Mitral Valve Repair or Replacement. How long is this feud to last?
Abstract
Choosing to perform mitral valve (MV) repair or replacement remains a
hot and highly debated topic. The current guidelines seem to be
conflicting in this specific field and the evidences at our disposal are
scarce, only one small randomized trial and few larger retrospective
studies. The meta-analysis by Gamal and coworkers tries to summarize the
current evidences, concluding that MV replacement for the treatment of
ischemic mitral regurgitation is at least as safe as repair and
certainly offers a more stable result over time than the latter.

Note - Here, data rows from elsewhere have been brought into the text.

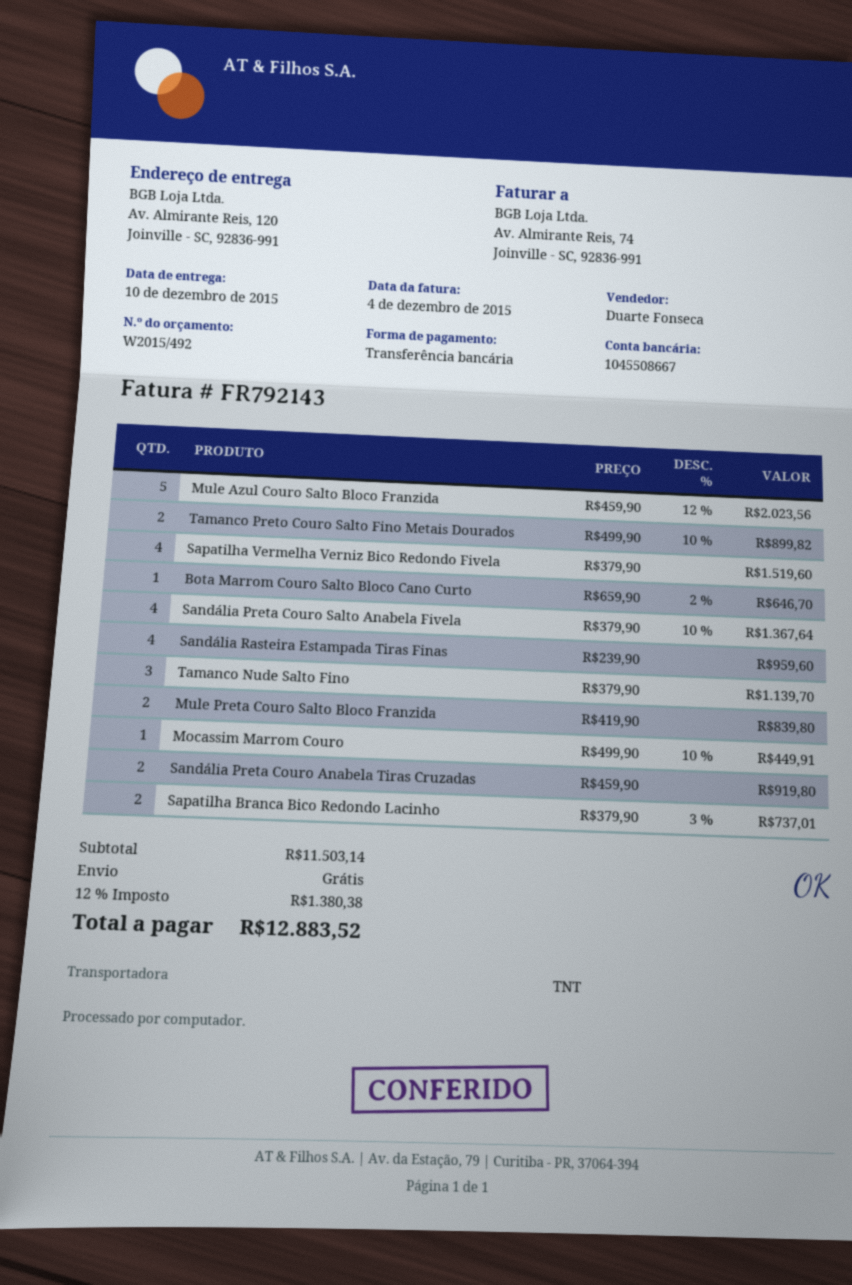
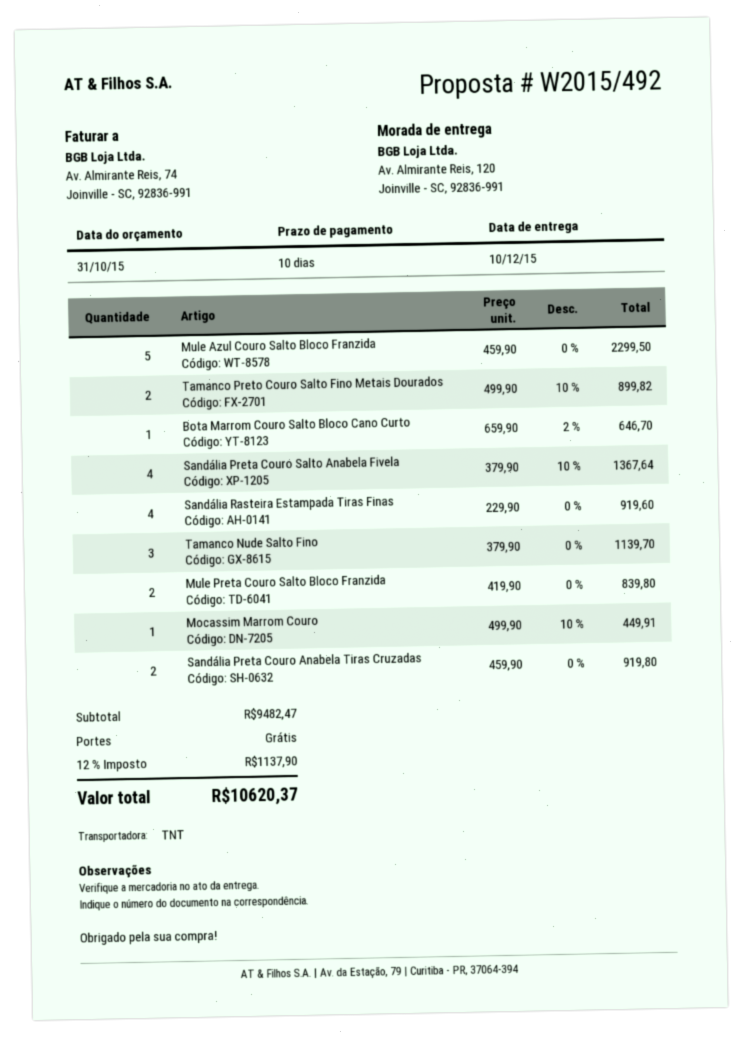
Mule Azul Couro Salto Bloco Franzida: 5 x 459.90 - 12% = 2023.56 -> 5 x 459.90 = 2299.50
Sapatilha Vermelha Verniz Bico Redondo Fivela: 4 x 379.90 = 1519.60 -> none
Sandália Rasteira Estampada Tiras Finas: 4 x 239.90 = 959.60 -> 4 x 229.90 = 919.60
Sapatilha Branca Bico Redondo Lacinho: 2 x 379.90 - 3% = 737.01 -> none
subtotal: 11503.14 -> 9482.47
tax: 12% = 1380.38 -> 12% = 1137.90
total: 12883.52 -> 10620.37

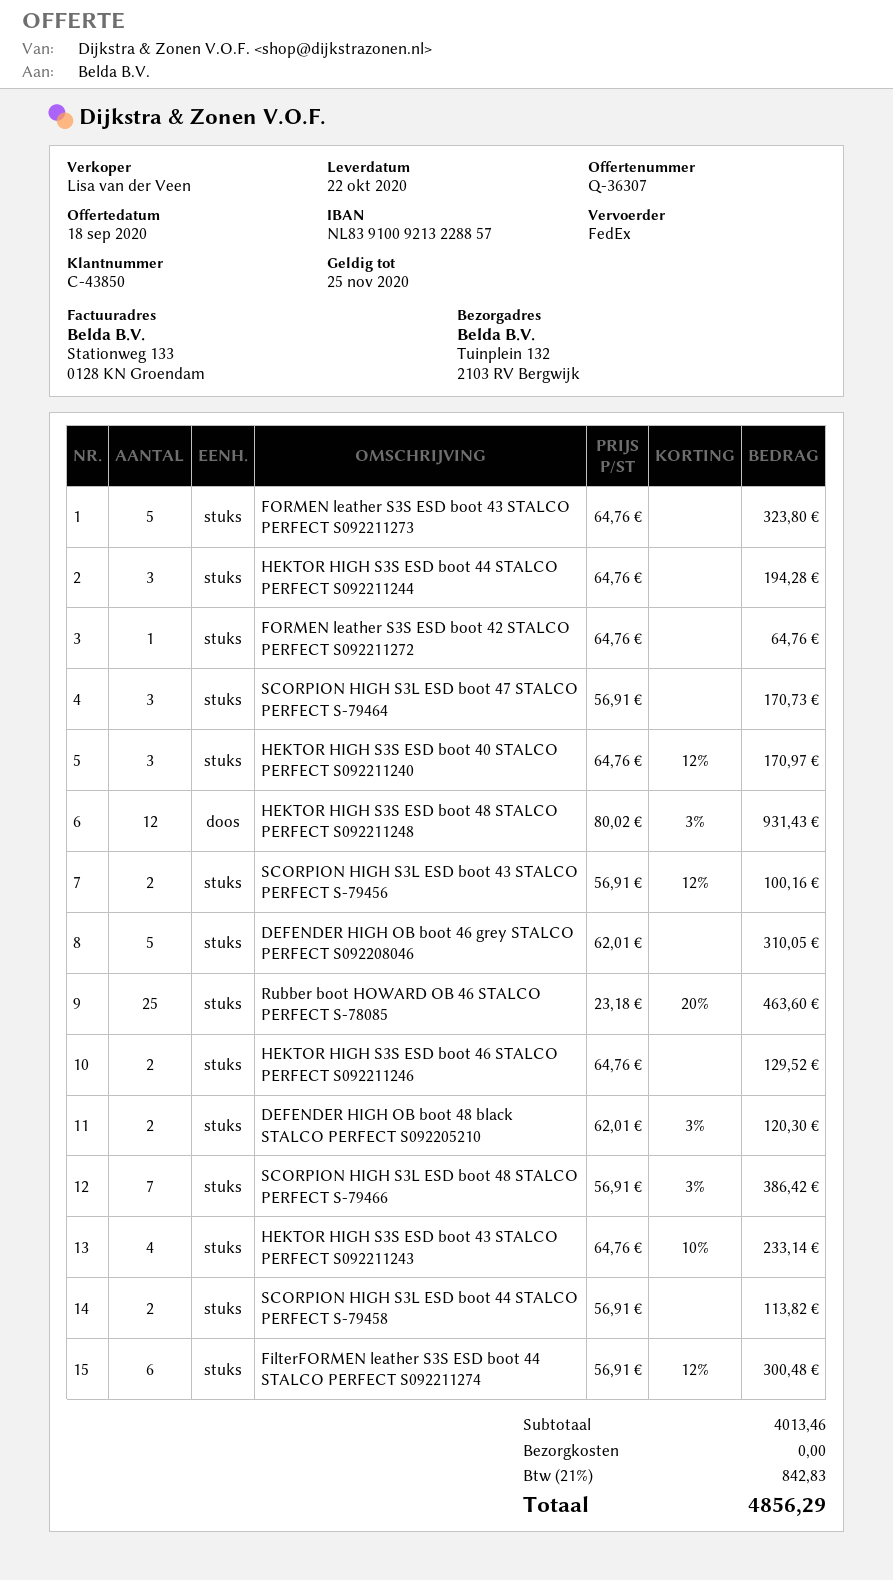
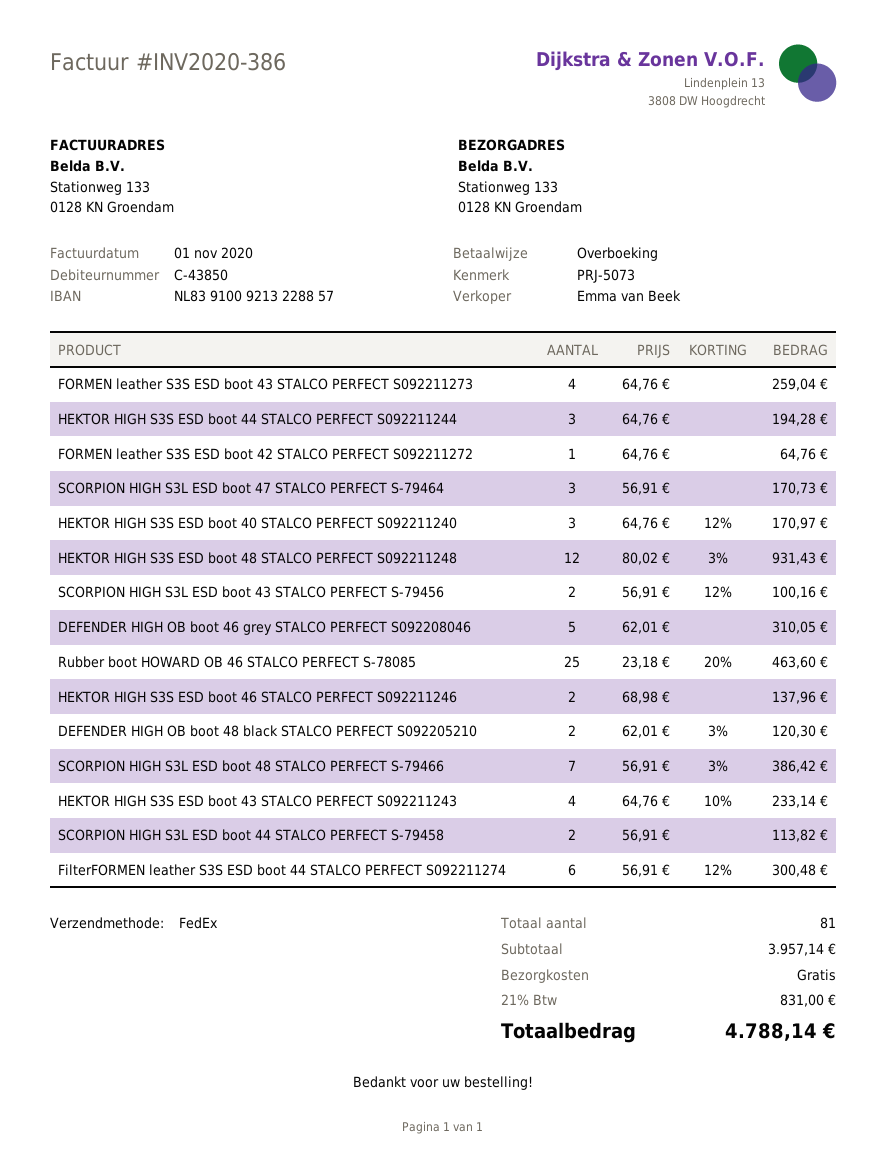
sales rep: Lisa van der Veen -> Emma van Beek
ship to: Tuinplein 132, 2103 RV Bergwijk -> Stationweg 133, 0128 KN Groendam
FORMEN leather S3S ESD boot 43 STALCO PERFECT S092211273: 5 x 64.76 = 323.80 -> 4 x 64.76 = 259.04
HEKTOR HIGH S3S ESD boot 46 STALCO PERFECT S092211246: 2 x 64.76 = 129.52 -> 2 x 68.98 = 137.96
subtotal: 4013.46 -> 3957.14
tax: 21% = 842.83 -> 21% = 831.00
total: 4856.29 -> 4788.14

Obviously, the implantation of a prosthesis, especially a mechanical
one, brings with it a series of problems, such as anticoagulation and,
above all, a possible lack of ventricular remodeling, especially if a
chordal sparing replacement is not performed. It must be said, on the
other hand, that isolated annuloplasty cannot act as a counterpart to
replacement, because ischemic MR cannot be considered only an annular
disease. Therefore, wanting to mimic the nature that, after an
infarction, enacts a series of changes involving also the mitral
leaflets and chordae, the surgeons are called to act also on these two
entities and not only to downsize the annulus. In a nutshell, a
procedure should not be opposed in a fundamentalist way to another one,
but we must accept the concept of armamentarium where both procedures
are present and tail on the single patient, and also on the surgeon’s
expertise, the technique guaranteeing the best possible result.